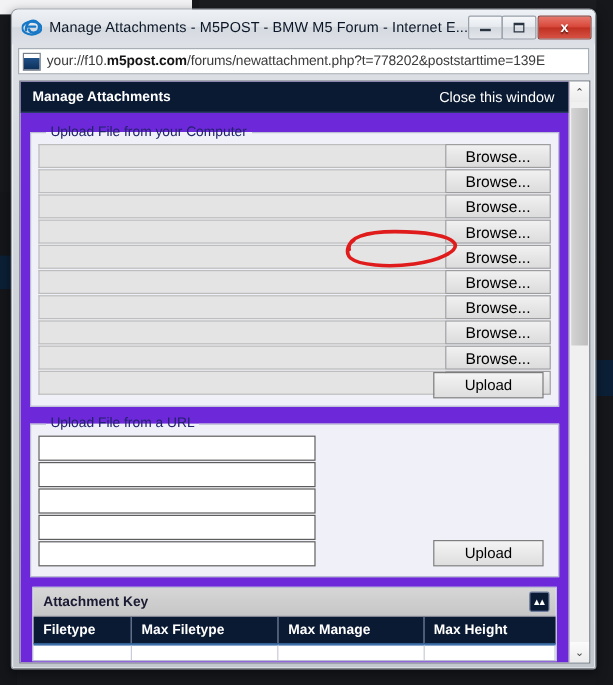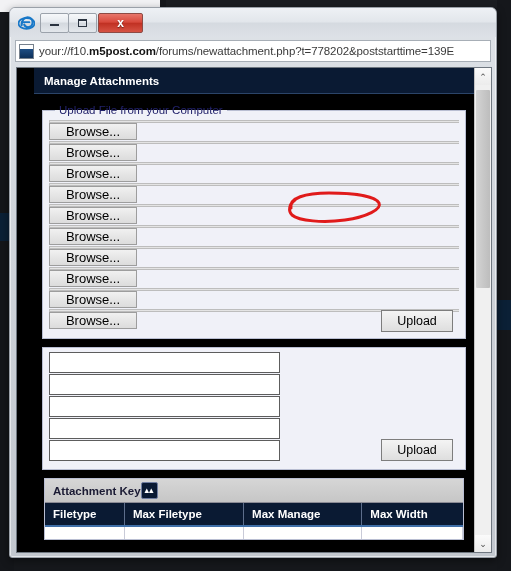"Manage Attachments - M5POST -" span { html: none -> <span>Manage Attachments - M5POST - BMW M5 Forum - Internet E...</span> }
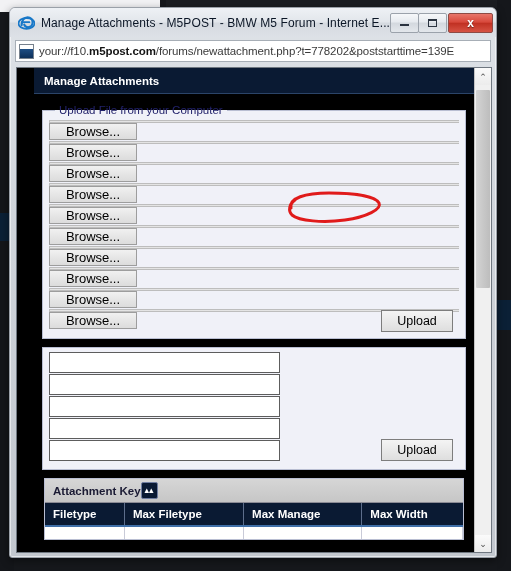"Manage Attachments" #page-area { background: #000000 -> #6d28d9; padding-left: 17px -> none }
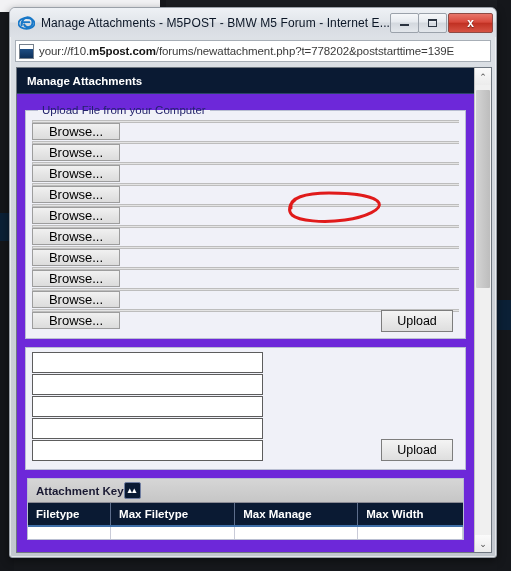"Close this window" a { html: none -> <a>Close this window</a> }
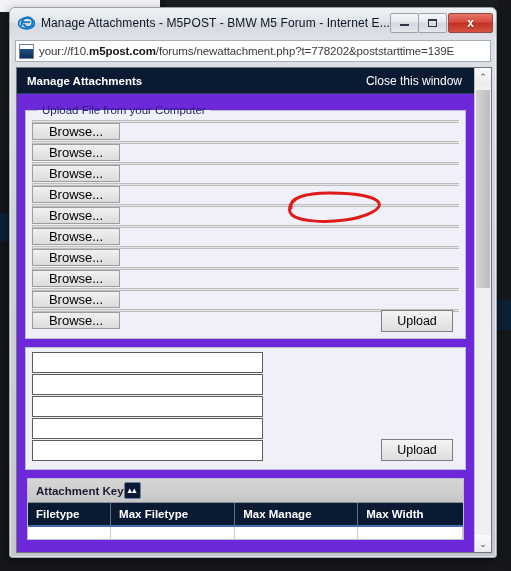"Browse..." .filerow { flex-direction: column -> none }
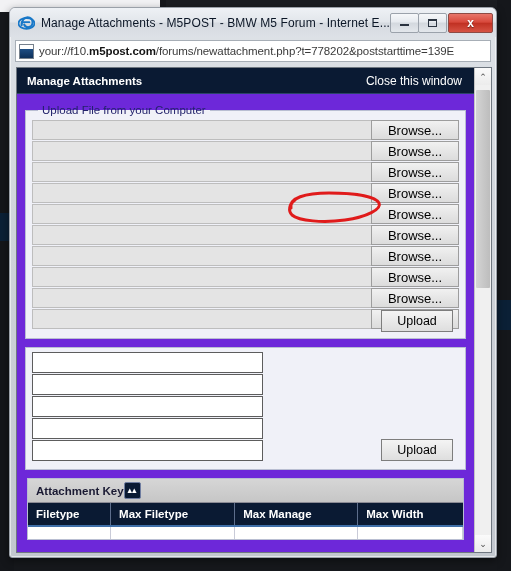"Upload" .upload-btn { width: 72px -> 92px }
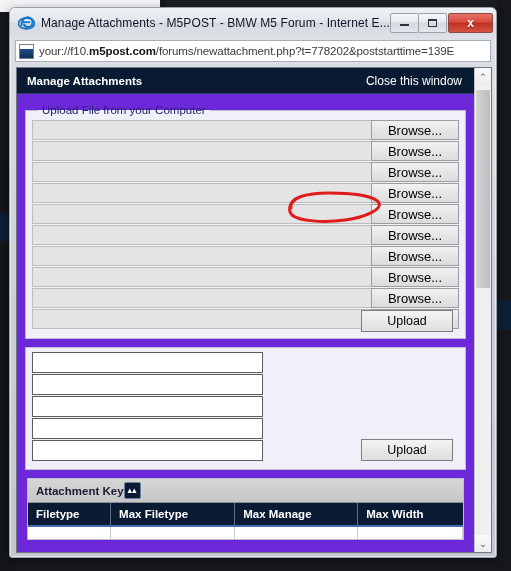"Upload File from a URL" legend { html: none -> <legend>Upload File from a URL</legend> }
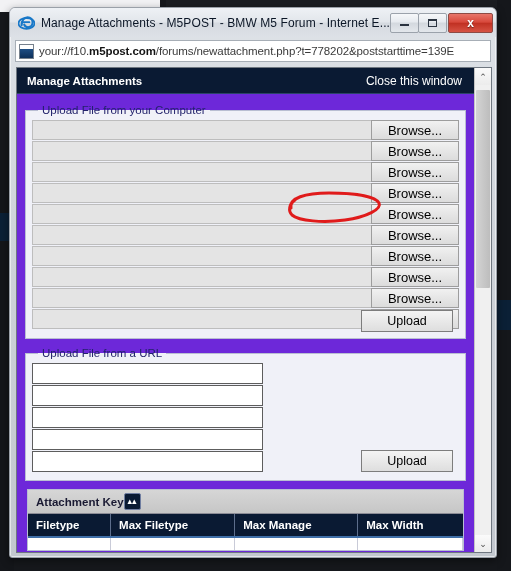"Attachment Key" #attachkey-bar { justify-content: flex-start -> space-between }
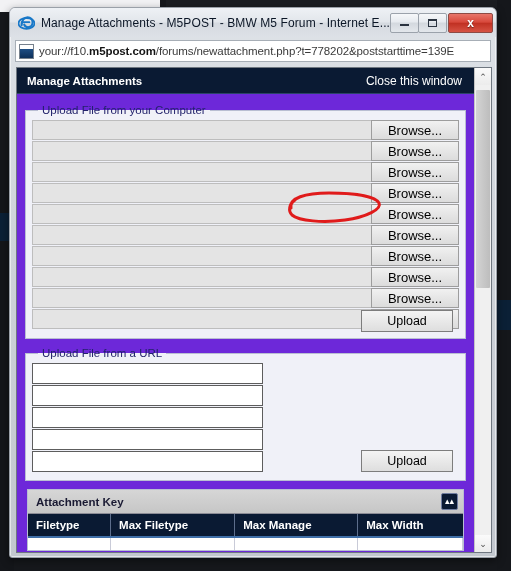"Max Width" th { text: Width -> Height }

# # # #

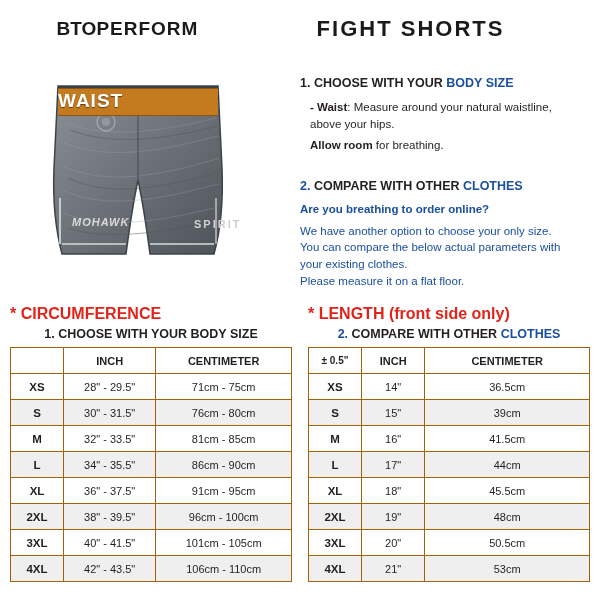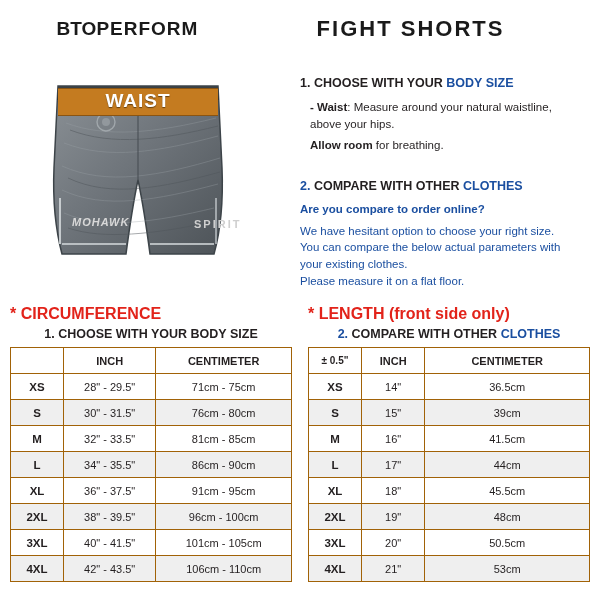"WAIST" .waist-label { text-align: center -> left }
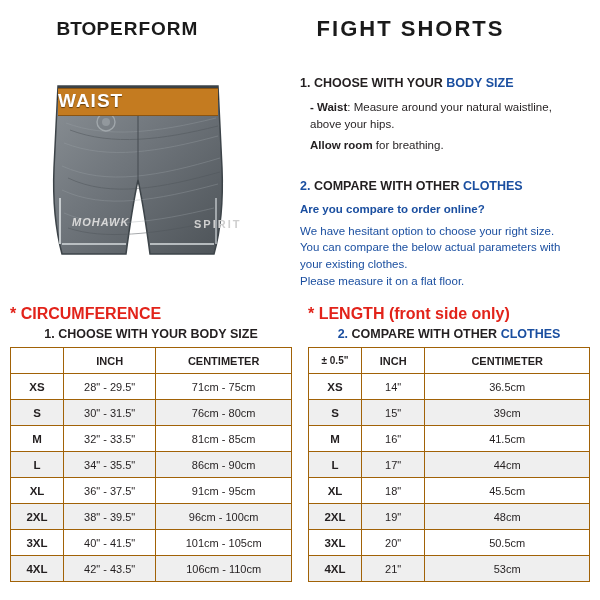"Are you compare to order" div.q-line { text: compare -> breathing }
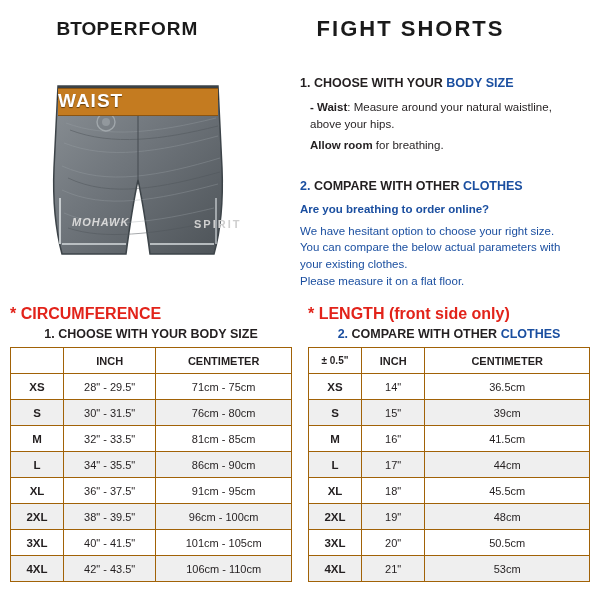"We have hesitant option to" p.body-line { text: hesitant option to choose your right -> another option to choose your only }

# # # #

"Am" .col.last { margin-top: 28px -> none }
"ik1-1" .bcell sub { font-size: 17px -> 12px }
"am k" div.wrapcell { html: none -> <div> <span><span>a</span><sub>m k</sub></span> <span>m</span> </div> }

# # # #

In the listing above, find the line containing "width: 72px ->" and the line containing "text: Width ->", then output those two lines and everything between them exactly as written, without the images.

"Upload" .upload-btn { width: 72px -> 92px }
"Upload File from a URL" legend { html: none -> <legend>Upload File from a URL</legend> }
"Attachment Key" #attachkey-bar { justify-content: flex-start -> space-between }
"Max Width" th { text: Width -> Height }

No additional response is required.